He and I both took a handle of the cooler and carried
it back to the van. Trish's father walked out with us.
After Dick had climbed in to start the engine, her father
stepped up close to me.
"What grade are you in, son?"
I'd just leaned over his shoulder to
straighten a pole out, and I thought he might have smelled
the pot on my breath.
"Ninth," I said, trying not
to breathe on him.
"I'm glad you're seeing my daughter,"
he said. "She's dated some real trash, you know."
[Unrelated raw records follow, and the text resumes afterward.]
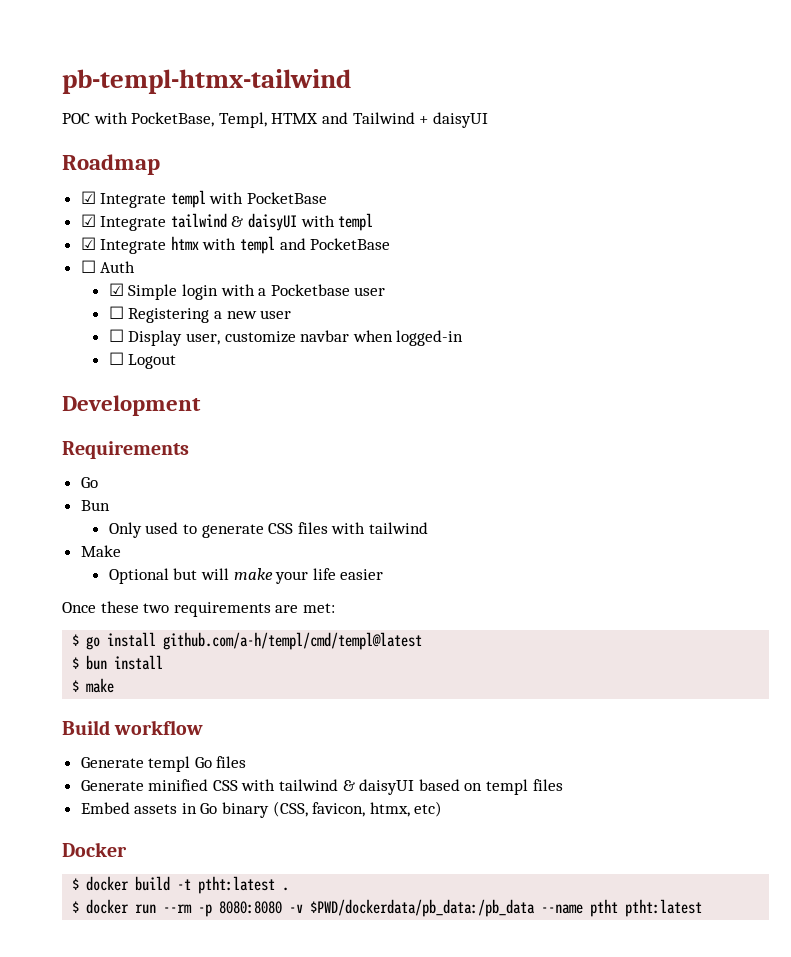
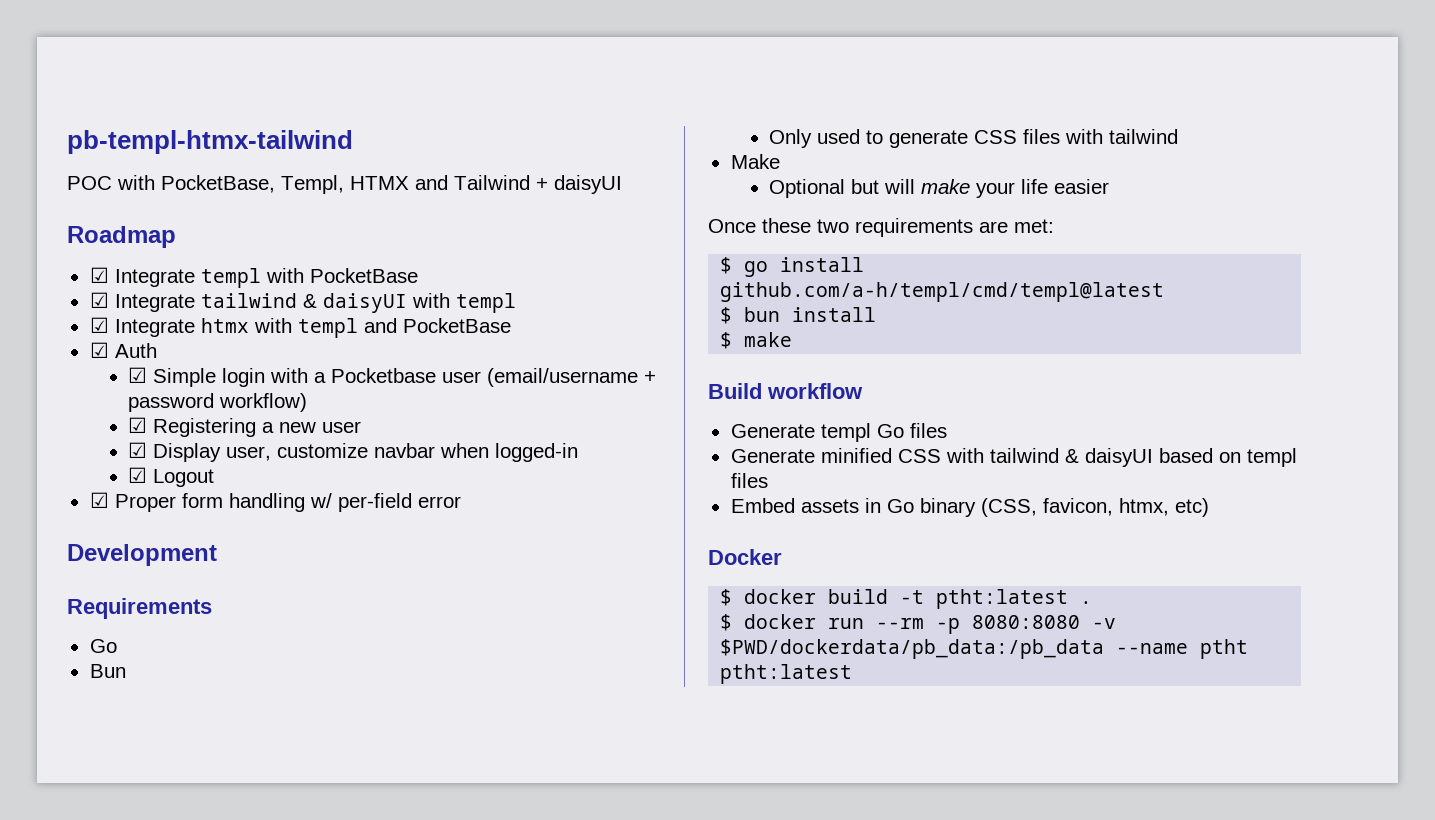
- ☐ Auth
+ ☑ Auth
- ☑ Simple login with a Pocketbase user
- ☐ Registering a new user
+ ☑ Simple login with a Pocketbase user (email/username + password workflow)
+ ☑ Registering a new user
- ☐ Display user, customize navbar when logged-in
+ ☑ Display user, customize navbar when logged-in
- ☐ Logout
+ ☑ Logout
+ ☑ Proper form handling w/ per-field error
"Yes sir," I said, as he patted
my shoulder.
Dick
led the way in the van, and Trish's parents followed in
their station wagon. He must have been right about the
wires. We cruised along at seventy-five once we were outside
Richmond. Trish and I sat in the back seat, and Lucy got
stuck up front. Trish was leaning against me, whispering
about what she was going to do to me under the pier once
we were able to break away from her parents. It felt like
my earlobes were on fire.
Dick cranked up the stereo when the
Stones' "Satisfaction" came on, and Lucy immediately
crawled into the back seat with me and Trish. Trish leaned
forward and pulled the curtain closed behind her. It was
a piece of white sheet that Lucy's mother had sewn together.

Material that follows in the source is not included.